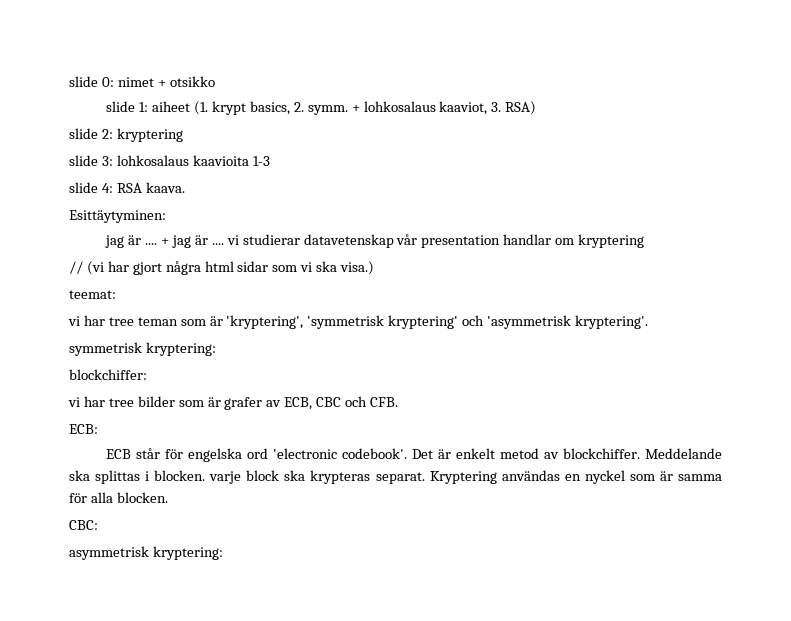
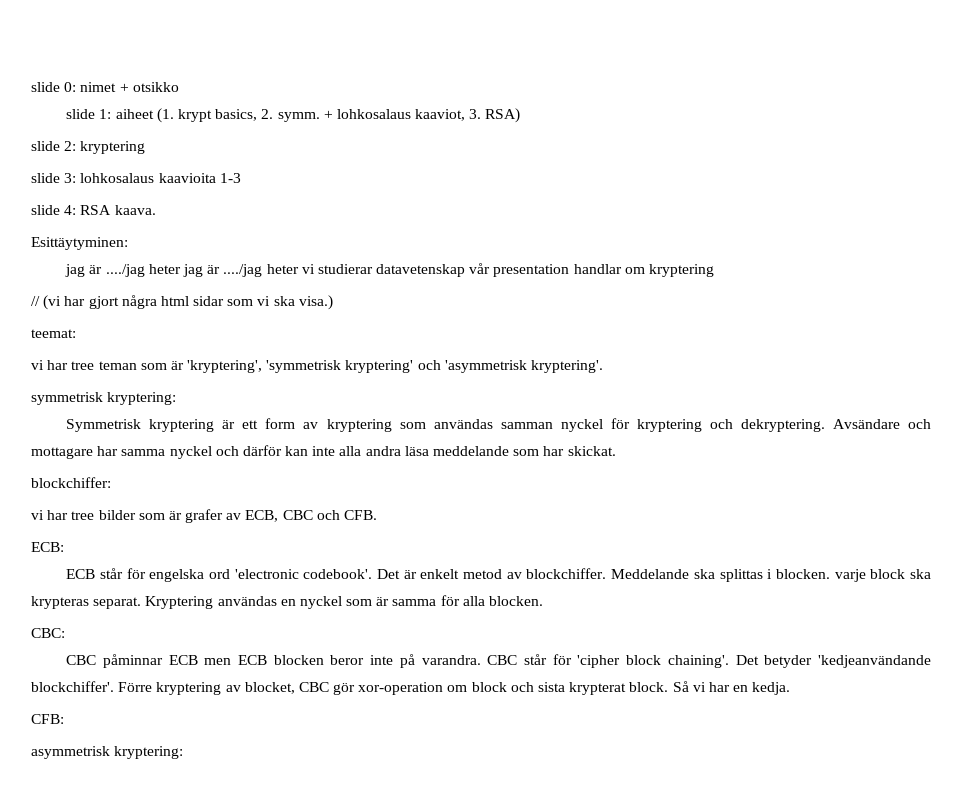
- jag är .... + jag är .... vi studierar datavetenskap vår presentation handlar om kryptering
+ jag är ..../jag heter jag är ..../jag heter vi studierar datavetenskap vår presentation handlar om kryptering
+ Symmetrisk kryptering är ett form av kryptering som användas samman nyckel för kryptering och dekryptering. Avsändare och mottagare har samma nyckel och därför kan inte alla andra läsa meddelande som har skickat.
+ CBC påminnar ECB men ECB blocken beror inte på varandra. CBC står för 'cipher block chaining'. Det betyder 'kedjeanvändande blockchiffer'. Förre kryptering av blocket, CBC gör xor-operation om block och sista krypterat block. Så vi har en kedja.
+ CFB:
---------------
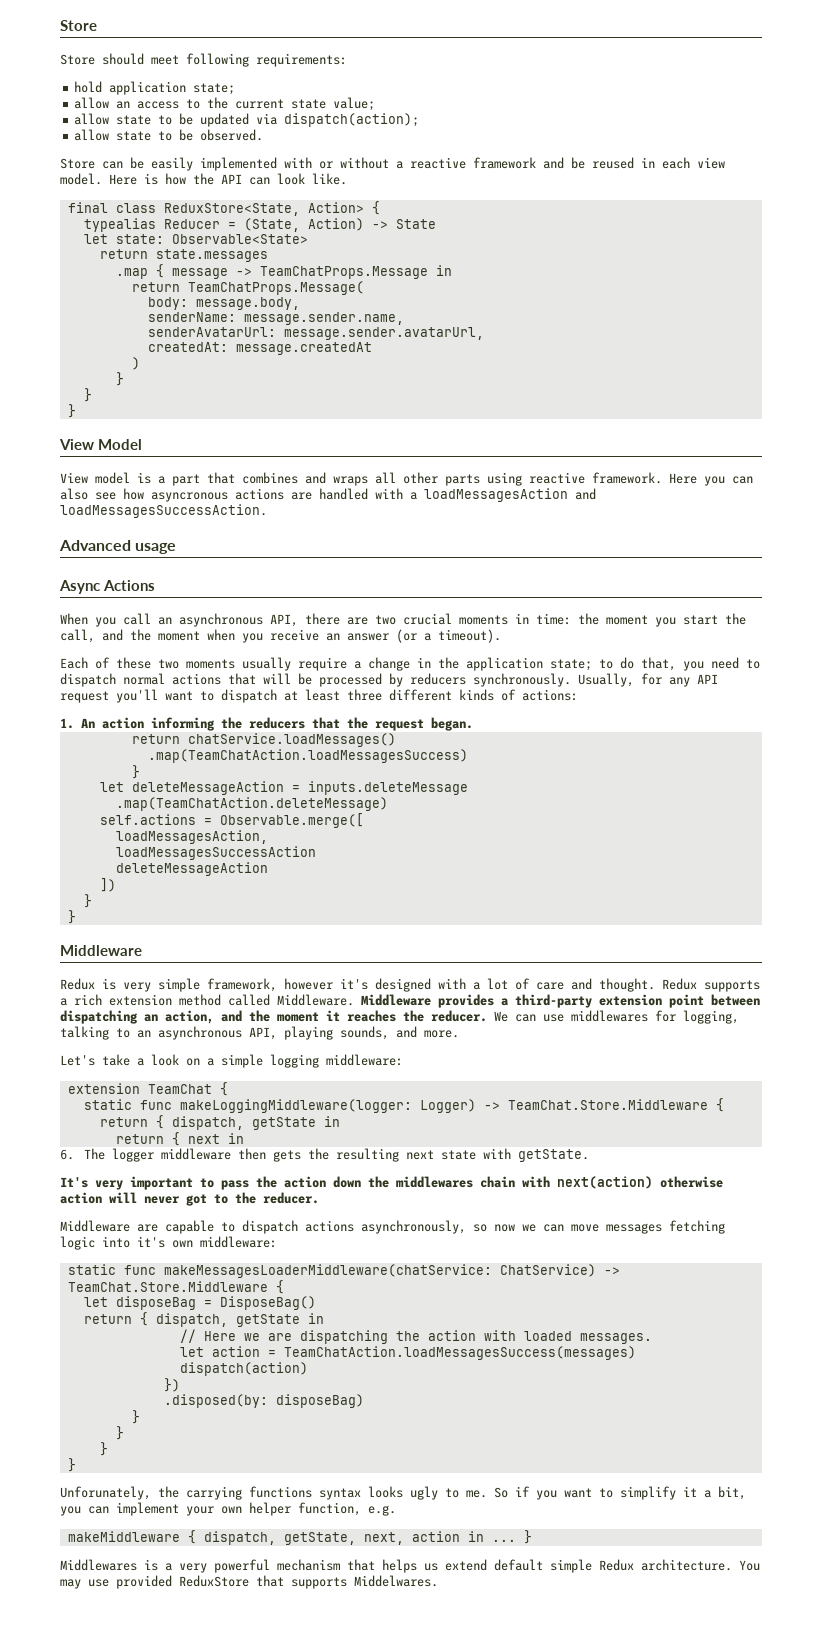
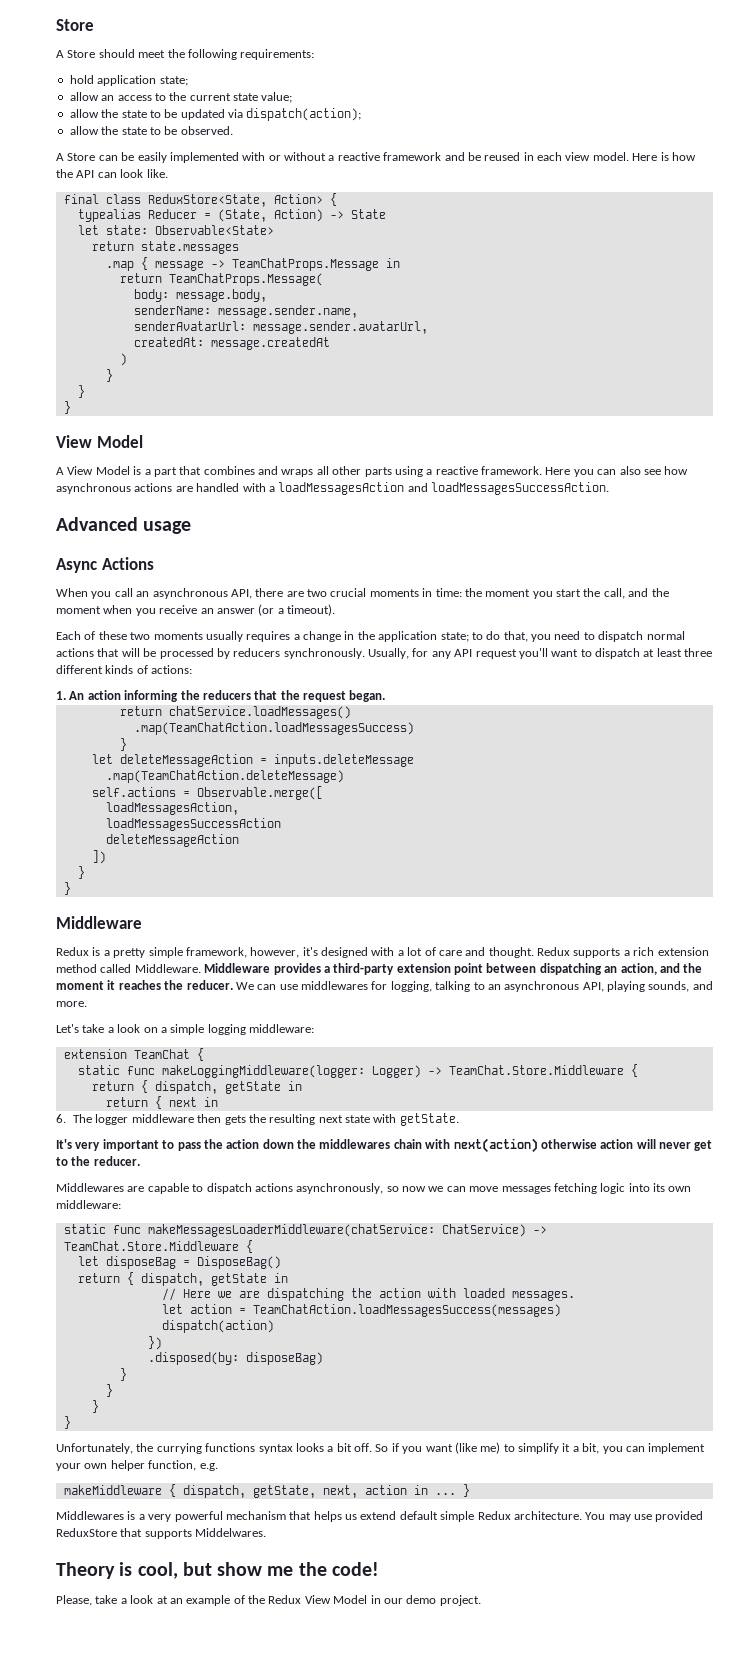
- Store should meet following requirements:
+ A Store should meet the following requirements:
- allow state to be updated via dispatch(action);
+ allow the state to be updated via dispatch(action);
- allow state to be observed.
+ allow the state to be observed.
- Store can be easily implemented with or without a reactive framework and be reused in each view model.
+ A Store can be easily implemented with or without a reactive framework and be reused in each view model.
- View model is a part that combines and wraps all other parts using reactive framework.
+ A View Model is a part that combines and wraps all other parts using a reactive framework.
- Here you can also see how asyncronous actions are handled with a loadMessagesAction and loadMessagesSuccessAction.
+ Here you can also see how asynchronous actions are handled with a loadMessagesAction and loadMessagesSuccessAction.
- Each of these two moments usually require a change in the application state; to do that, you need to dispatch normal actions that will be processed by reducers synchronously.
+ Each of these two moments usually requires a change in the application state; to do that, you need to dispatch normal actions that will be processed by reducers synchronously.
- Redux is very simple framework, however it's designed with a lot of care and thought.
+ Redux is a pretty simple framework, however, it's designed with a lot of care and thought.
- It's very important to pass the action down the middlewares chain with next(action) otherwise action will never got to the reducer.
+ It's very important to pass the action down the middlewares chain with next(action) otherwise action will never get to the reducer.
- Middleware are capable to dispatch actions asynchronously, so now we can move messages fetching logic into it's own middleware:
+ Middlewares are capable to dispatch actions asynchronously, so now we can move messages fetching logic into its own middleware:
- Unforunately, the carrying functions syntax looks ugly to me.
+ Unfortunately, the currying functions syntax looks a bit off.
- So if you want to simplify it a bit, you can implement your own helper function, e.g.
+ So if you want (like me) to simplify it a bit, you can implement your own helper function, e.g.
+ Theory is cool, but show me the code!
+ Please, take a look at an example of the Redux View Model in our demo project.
---------------
• [WHAT IS REQUIRED]: Scan the material above for the string "using" and return the lines that hold it.

• [REPLY TO THE TASK]:
- View model is a part that combines and wraps all other parts using reactive framework.
+ A View Model is a part that combines and wraps all other parts using a reactive framework.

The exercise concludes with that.